Excerpts from a dataset:
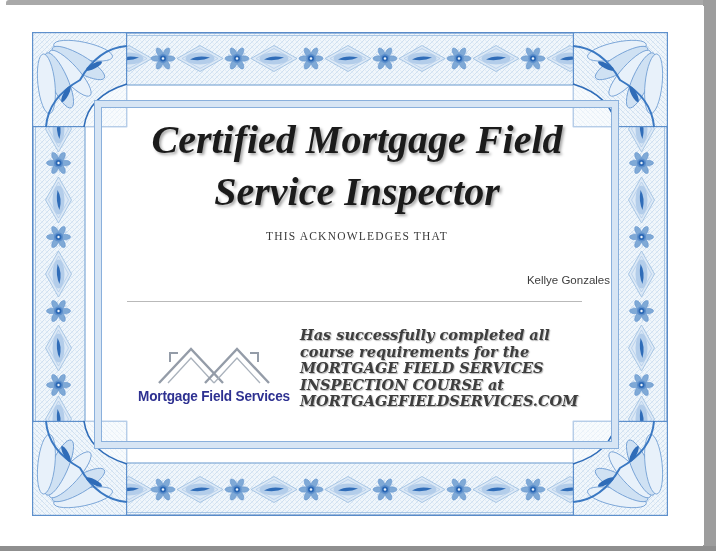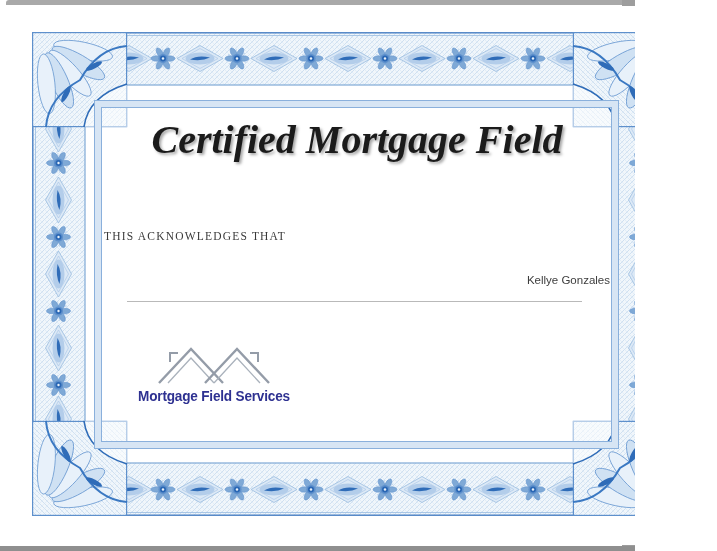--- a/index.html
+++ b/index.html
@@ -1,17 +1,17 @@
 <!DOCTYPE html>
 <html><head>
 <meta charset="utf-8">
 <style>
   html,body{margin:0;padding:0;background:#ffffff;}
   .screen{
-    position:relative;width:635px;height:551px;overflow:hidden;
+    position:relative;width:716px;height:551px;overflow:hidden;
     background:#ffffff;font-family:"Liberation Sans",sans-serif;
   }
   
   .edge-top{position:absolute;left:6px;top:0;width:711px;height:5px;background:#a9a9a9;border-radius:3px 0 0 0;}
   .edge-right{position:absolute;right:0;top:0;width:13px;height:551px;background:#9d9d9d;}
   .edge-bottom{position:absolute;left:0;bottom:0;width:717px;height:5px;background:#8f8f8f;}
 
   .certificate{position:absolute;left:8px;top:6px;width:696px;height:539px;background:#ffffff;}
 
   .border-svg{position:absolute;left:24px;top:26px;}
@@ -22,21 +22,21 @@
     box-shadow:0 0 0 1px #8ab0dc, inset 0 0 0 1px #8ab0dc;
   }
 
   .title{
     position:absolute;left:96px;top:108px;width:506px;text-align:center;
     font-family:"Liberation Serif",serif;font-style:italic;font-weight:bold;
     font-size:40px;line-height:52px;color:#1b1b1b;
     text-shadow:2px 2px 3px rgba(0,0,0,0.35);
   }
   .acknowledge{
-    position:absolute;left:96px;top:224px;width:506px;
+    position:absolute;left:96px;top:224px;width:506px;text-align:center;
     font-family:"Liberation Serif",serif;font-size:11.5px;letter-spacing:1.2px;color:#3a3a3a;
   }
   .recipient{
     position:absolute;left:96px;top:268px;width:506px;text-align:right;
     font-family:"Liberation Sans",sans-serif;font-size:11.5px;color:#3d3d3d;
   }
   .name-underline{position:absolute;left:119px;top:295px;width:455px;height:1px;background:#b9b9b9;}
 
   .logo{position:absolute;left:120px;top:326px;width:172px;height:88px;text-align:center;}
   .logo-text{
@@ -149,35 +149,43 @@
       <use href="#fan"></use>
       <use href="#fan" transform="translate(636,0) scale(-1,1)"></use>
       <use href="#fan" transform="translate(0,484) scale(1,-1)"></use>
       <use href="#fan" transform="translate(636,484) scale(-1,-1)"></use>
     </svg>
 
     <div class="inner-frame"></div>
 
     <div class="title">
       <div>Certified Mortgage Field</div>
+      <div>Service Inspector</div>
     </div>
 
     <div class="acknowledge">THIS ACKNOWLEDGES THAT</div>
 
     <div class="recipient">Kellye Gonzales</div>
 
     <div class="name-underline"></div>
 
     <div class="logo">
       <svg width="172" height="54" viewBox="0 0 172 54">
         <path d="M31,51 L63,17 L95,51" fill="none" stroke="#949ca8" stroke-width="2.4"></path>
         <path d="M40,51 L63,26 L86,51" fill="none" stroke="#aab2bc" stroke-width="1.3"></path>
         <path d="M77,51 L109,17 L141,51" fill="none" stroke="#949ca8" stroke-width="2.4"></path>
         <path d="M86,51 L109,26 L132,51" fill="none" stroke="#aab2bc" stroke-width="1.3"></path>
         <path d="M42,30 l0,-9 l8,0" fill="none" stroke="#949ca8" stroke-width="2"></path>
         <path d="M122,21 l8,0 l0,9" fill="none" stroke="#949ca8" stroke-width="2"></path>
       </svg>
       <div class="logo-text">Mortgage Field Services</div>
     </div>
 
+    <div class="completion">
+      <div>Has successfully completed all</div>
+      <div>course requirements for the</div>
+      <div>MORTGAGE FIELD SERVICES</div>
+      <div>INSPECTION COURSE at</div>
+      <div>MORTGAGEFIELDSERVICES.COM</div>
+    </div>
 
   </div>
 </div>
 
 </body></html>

==

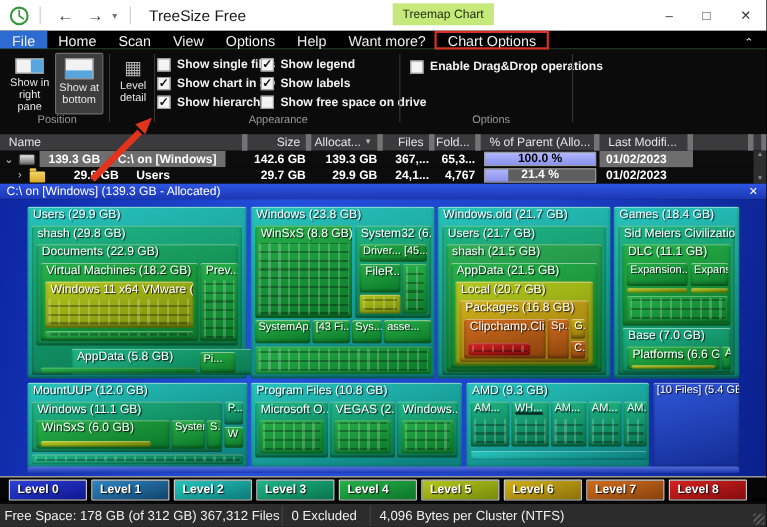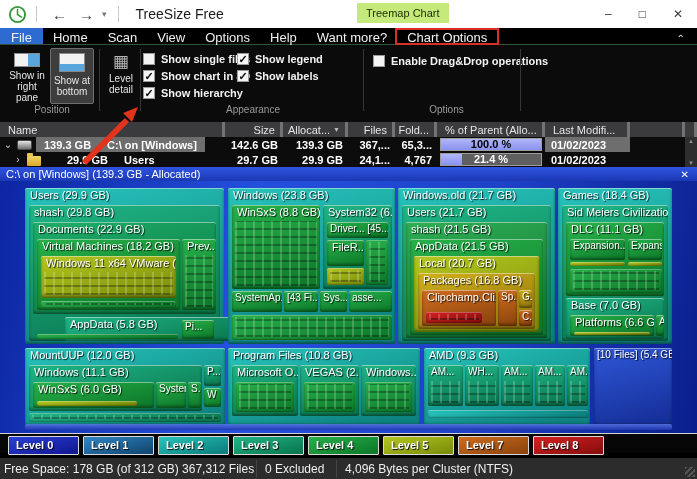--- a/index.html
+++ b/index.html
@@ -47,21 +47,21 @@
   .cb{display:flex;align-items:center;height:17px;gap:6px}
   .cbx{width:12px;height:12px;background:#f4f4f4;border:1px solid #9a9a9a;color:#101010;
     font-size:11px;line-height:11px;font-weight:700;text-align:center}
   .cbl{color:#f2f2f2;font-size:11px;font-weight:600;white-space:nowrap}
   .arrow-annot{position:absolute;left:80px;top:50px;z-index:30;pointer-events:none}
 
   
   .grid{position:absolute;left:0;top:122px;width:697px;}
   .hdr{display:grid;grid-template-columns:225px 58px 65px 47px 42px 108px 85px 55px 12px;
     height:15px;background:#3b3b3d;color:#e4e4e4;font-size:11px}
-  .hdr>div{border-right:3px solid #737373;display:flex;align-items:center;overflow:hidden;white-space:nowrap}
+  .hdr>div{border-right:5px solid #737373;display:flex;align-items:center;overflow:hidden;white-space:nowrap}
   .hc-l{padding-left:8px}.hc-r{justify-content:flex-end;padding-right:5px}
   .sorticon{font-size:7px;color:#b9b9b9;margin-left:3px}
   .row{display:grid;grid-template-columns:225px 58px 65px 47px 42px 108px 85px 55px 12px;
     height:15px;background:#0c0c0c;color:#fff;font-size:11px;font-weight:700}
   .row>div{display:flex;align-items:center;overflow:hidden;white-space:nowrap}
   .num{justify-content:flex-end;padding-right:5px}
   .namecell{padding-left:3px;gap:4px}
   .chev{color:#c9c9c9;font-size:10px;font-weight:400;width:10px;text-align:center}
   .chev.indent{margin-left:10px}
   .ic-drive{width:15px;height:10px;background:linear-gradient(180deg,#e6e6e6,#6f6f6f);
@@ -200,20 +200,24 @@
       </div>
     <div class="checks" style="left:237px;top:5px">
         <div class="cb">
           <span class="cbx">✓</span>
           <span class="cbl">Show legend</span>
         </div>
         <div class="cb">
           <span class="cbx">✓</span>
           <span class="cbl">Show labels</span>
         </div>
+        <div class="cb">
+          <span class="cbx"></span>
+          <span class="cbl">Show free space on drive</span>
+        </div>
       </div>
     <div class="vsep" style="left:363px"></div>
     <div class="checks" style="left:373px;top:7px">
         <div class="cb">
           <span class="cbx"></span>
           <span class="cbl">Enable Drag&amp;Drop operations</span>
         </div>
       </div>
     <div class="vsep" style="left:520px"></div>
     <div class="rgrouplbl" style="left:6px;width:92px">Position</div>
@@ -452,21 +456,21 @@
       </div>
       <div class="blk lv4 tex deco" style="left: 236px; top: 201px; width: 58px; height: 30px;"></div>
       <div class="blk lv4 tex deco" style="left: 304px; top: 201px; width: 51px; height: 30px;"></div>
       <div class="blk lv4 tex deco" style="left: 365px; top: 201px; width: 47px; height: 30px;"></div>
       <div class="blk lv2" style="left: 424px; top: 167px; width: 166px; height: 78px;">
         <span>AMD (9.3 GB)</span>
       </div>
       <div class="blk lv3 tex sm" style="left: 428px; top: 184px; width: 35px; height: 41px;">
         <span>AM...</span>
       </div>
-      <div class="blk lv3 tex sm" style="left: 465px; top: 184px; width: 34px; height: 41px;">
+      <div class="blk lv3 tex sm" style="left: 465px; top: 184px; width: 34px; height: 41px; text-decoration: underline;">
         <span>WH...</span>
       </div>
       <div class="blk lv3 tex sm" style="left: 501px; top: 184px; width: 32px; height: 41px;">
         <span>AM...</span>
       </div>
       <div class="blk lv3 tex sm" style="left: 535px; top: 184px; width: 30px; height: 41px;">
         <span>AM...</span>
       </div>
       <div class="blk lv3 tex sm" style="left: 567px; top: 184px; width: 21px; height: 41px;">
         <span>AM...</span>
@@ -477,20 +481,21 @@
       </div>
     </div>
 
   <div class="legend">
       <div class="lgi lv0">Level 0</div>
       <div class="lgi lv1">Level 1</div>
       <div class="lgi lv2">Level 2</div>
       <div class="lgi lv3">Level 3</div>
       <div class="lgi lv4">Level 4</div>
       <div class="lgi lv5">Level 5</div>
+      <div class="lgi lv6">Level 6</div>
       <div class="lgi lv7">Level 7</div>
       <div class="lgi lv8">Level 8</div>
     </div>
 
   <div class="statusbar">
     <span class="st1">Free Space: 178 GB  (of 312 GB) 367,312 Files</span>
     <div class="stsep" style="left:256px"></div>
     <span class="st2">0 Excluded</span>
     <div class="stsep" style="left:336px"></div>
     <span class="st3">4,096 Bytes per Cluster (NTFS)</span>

▶ The task:
Task for the records above: copy every line in which the word "legend" occurs.

▶ Task solution:
           <span class="cbl">Show legend</span>
   <div class="legend">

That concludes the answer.